P.S. Even better: I just got a royalty payment - $70.17. I'm rich!

Wednesday, January 15, 2020

and furthermore ...

Forgive me if I mull over that rejection again. I was awake in the night - well, in fact, I'm awake most nights, this is the time of my January insomnia. I'm never a great sleeper, but for some reason every January, it's much worse - awake at 3 or 4 a.m. for hours. Is it the lack of light? The new year looming? No idea.

I was thinking about what I'd just written here. In some posts, I'm trying to show non-writers and students who come to my blog the life of a writer. We're very lucky in many ways; I spend a lot of time in my pyjamas, for example, as I am right now. But the isolation is also one of the hardest things about my chosen profession. We work alone, sometimes for years, with no idea if what we're working on will appeal to others. A yes from a publisher is in invitation inside, into the warm bright room of acceptance, a acknowledgement that yes, all that solitary effort has been recognized. It's being heard. Being seen.

I know from my own experience and from writer friends that even being published can be a major disappointment, however. We have dreams for our books that most often are not realized. But still, on we go. And we do have the image of J. K. Rowling hanging above our heads - a single mother who worked alone for a long time, spending a grant on babysitting so she could have time to write a novel about a boy wizard, a novel that was rejected many times before it found a publisher. How disheartened she must have been at first. What lunatics we writers be. And yet for her, things panned out rather well.

I say in class - we write for ourselves, because we need to tell our stories. So even if our work never makes it out into the world, we've still done what we needed to do.

And now, to get washed and dressed and to my desk. Because – lunatic writer.

Tuesday, January 14, 2020

in which Beth feels briefly sorry for herself - again

Burst into tears earlier tonight, and, this time, not from joy at music or books. An email I'd long awaited finally came in, from an editor at a big publishing house who'd agreed to read the manuscript. Another editor at the same house had already turned it down, but irrationally, very irrationally, I had hope.

The fantasy: the editor says yes, how we love this book! The machine begins to churn - meetings with editors, designers, publicists. Rewrites, plans. The book is launched. It's beautiful. Readers find it moving and truthful.

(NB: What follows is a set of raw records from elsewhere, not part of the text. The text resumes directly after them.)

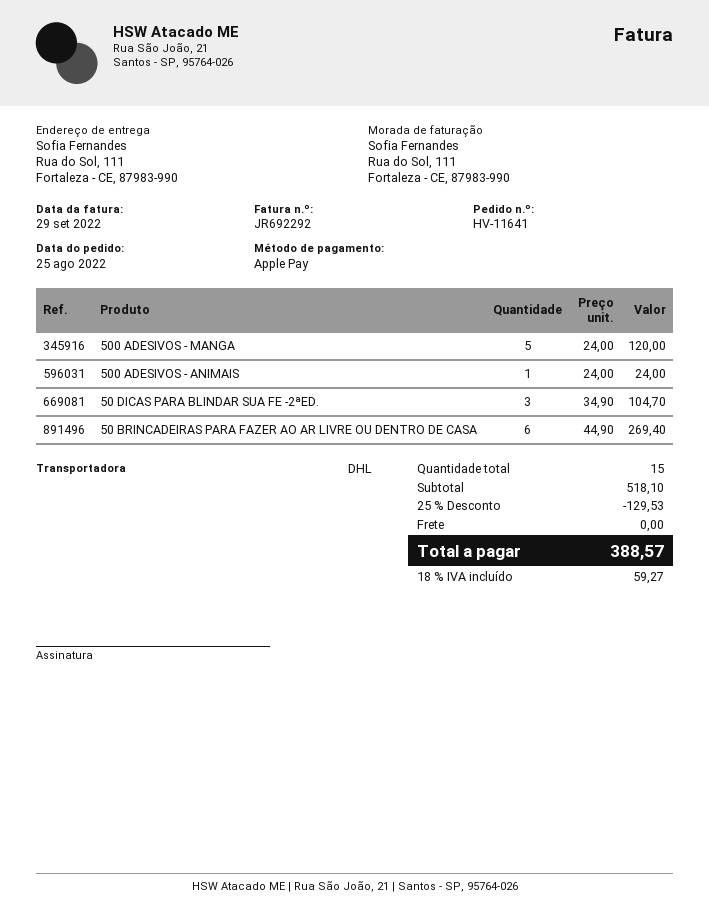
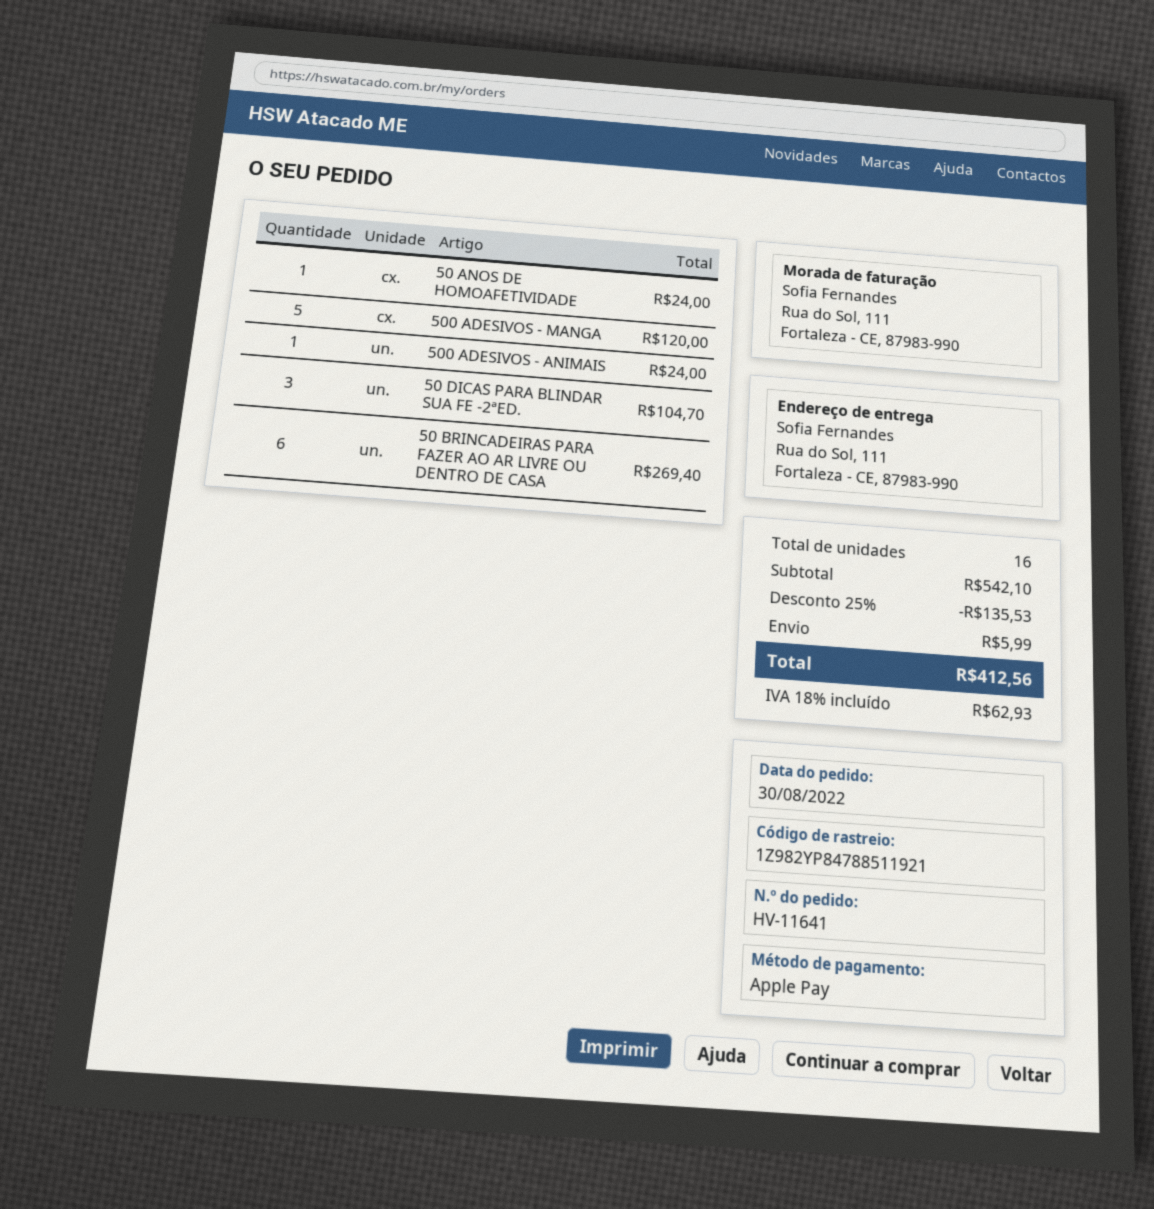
order date: 2022-08-25 -> 2022-08-30
50 ANOS DE HOMOAFETIVIDADE: none -> 1 for 24.00
total quantity: 15 -> 16
subtotal: 518.10 -> 542.10
discount: 25% = 129.53 -> 25% = 135.53
shipping: 0.00 -> 5.99
tax: 18% = 59.27 -> 18% = 62.93
total: 388.57 -> 412.56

She said no. She said the publicity department didn't think it'd have a big enough audience.

So I had a cry. I've spent three or four years on this book, though of course while doing many other things. I sent it out to some indie publishers in July - July - and have heard back from one. No.

Ah well. I'm sure you've heard quite enough whining about this, over time. I'll wait a few more weeks for the other publishers, and then do it myself, again. Finally, what matters is to birth the book and move on. I can't do any more for this one.

The weather is amazingly mild for January. Teaching last night - a big and very diverse crowd at Ryerson will be a challenge and a lot of fun. Tomorrow, a student is coming to rehearse a piece she'll be reading at an event for women who've survived terrible things. Which she has - the sudden heart attack death of her young husband when their first son was two and she was six months pregnant with their second - and she has written beautifully about it. I'm proud to have helped her.

I have nothing to complain about. The world is burning. We writers do what we do; we do what we can. That's all.

Maybe a little bit more chocolate right now, however. No, peanut butter. Peanut butter fixes everything.